**Exercise requirements:**
Tally how many lines in the material include the word "Print", then give that figure by itself.

**Recorded data:**
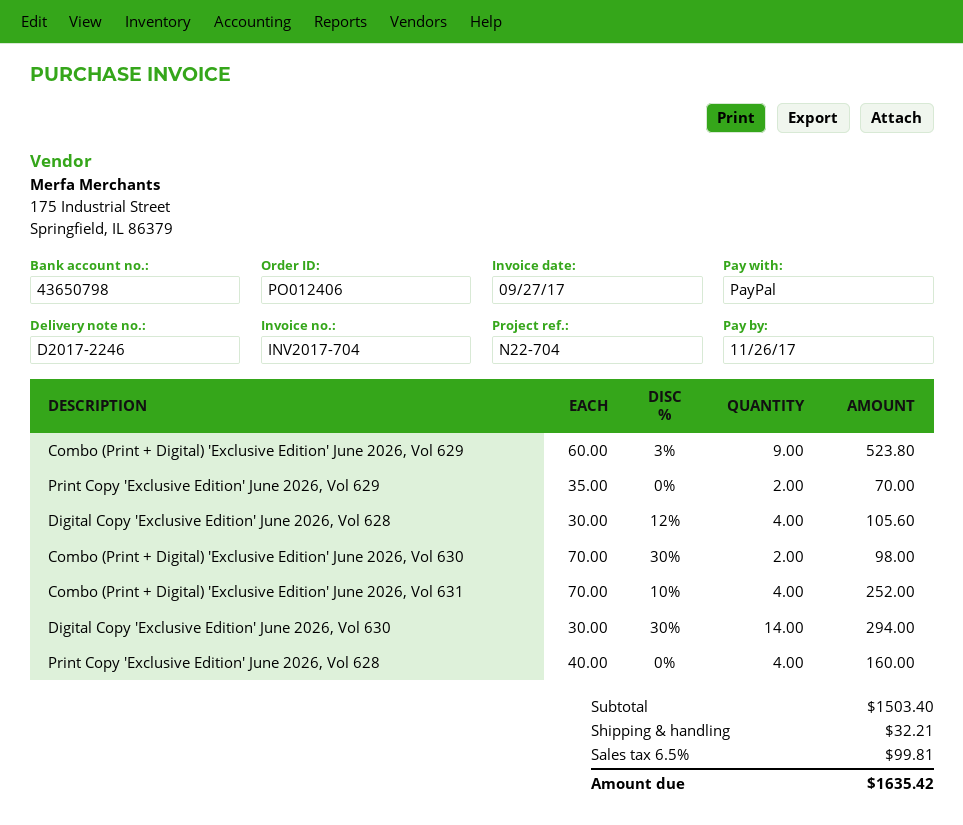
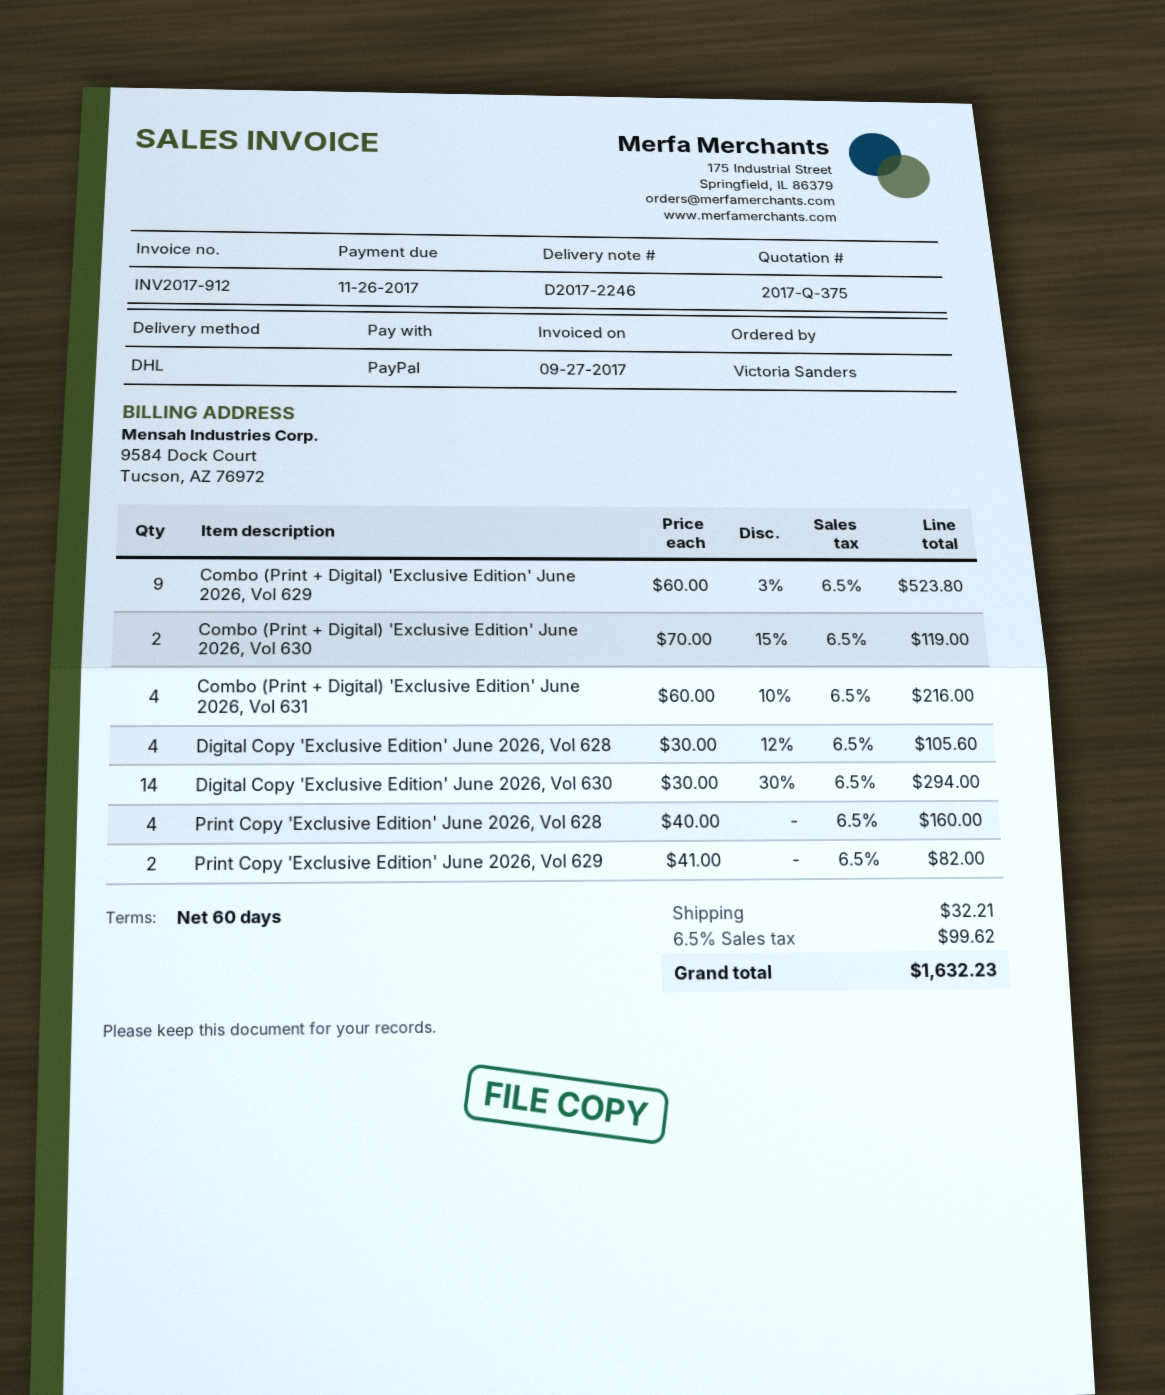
invoice number: INV2017-704 -> INV2017-912
Print Copy 'Exclusive Edition' June 2026, Vol 629: 2 x 35.00 = 70.00 -> 2 x 41.00 = 82.00
Combo (Print + Digital) 'Exclusive Edition' June 2026, Vol 630: 2 x 70.00 - 30% = 98.00 -> 2 x 70.00 - 15% = 119.00
Combo (Print + Digital) 'Exclusive Edition' June 2026, Vol 631: 4 x 70.00 - 10% = 252.00 -> 4 x 60.00 - 10% = 216.00
tax: 6.5% = 99.81 -> 6.5% = 99.62
total: 1635.42 -> 1632.23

**Response for this exercise:**
3